Category Archives: Garbo, Greta

Queen Christina (1933)

Arguably the definitive Greta Garbo film—the epitome of her lush melodramas, made by inventive visual artist Rouben Mamoulian and costarring John Gilbert, Garbo’s old love, whose floundering talkie career Garbo tried to boost. The couple’s rueful circumstances alone make Queen Christina a swoon-worthy prize (Gilbert, an alcoholic whom Garbo had left literally standing at the altar years before, died of heart failure three years after making this film). But the story is a tragic daydream version of the eponymous Swedish monarch, resisting arranged international marriage and falling for Gilbert’s Spanish emissary. Surprisingly sexy, poetic, and, in the end, devastating.

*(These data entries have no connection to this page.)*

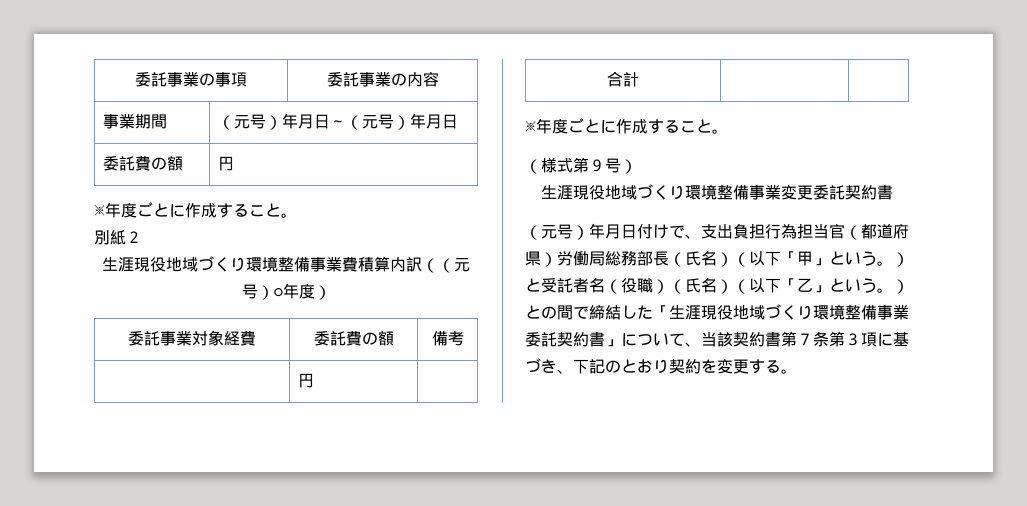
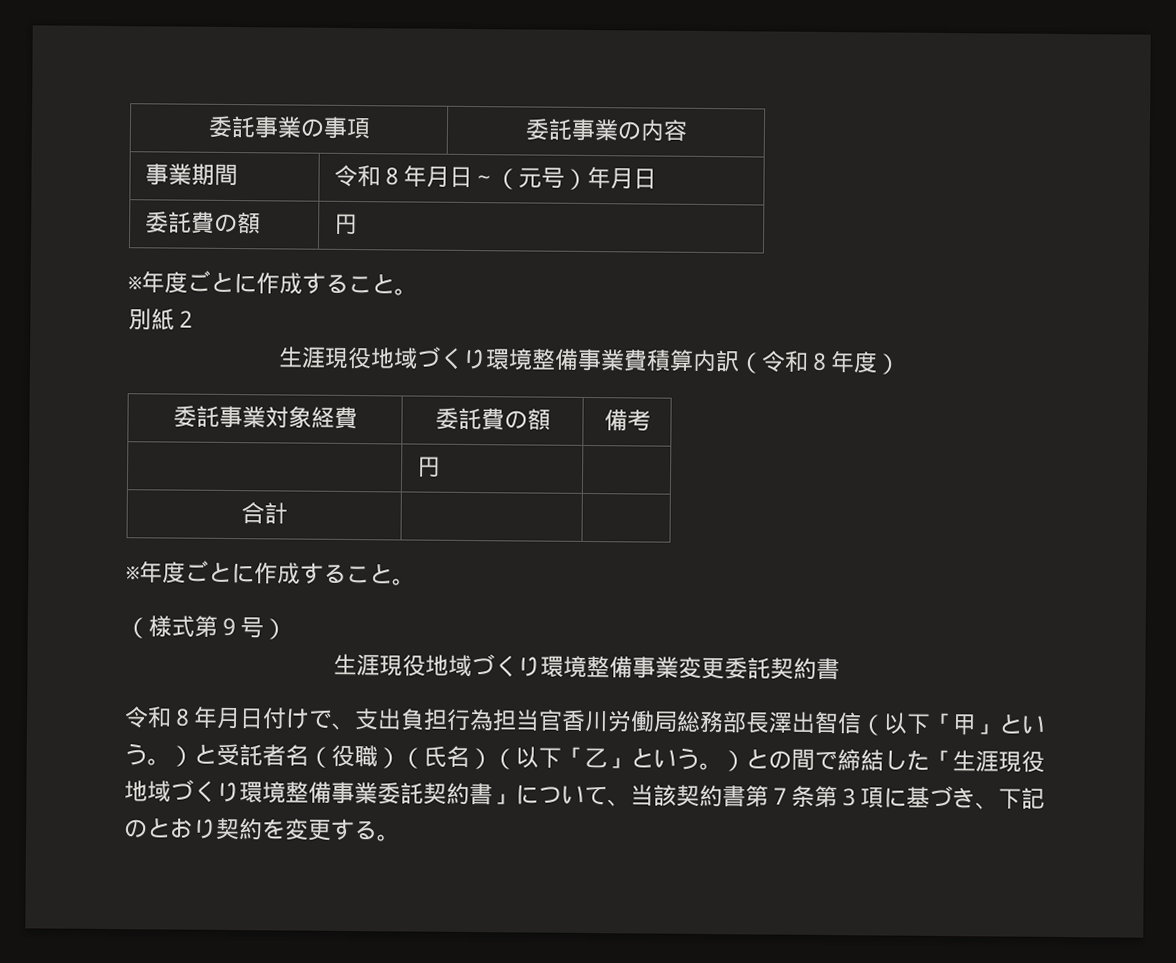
- 事業期間 | （元号）年月日～（元号）年月日
+ 事業期間 | 令和８年月日～（元号）年月日
- 生涯現役地域づくり環境整備事業費積算内訳（（元号）○年度）
+ 生涯現役地域づくり環境整備事業費積算内訳（令和８年度）
- （元号）年月日付けで、支出負担行為担当官（都道府県）労働局総務部長（氏名）（以下「甲」という。）と受託者名（役職）（氏名）（以下「乙」という。）との間で締結した「生涯現役地域づくり環境整備事業委託契約書」について、当該契約書第７条第３項に基づき、下記のとおり契約を変更する。
+ 令和８年月日付けで、支出負担行為担当官香川労働局総務部長澤出智信（以下「甲」という。）と受託者名（役職）（氏名）（以下「乙」という。）との間で締結した「生涯現役地域づくり環境整備事業委託契約書」について、当該契約書第７条第３項に基づき、下記のとおり契約を変更する。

Cropped screenshot of Greta Garbo from the tra...
Cropped screenshot of Greta Garbo from the trailer for the film Queen Christina (Photo credit: Wikipedia)

Ninotchka (1939)

This Ernst Lubitsch comedy is pure bliss, and a paean to Parisian mad love and fun, which hedonistic American expat Melvyn Douglas pitches to steely, humorless Soviet comrade Greta Garbo, who’s in town on a matter of state business (to reel in a few goofy Soviet agents who have become distracted by the Gallic pleasure principle). Of course, Garbo is masterful as the comically grim maiden in a gray suit, barely disguising a warm heart and yearning for love that we can always see beating beneath the Marxist-Leninist ideology. A little champagne, a little Paris skyline, a little woo from the rather satyric Douglas, and she opens like a lily (figuratively speaking, at least; this is 1939). It doesn’t hurt that Lubitsch had the subtlety and timing of a Hollywood Mozart, or that Ninotchka’s screenplay, penned mostly by Billy Wilder and Charles Brackett, is one of the wittiest and gentlest of Hollywood’s entire golden age.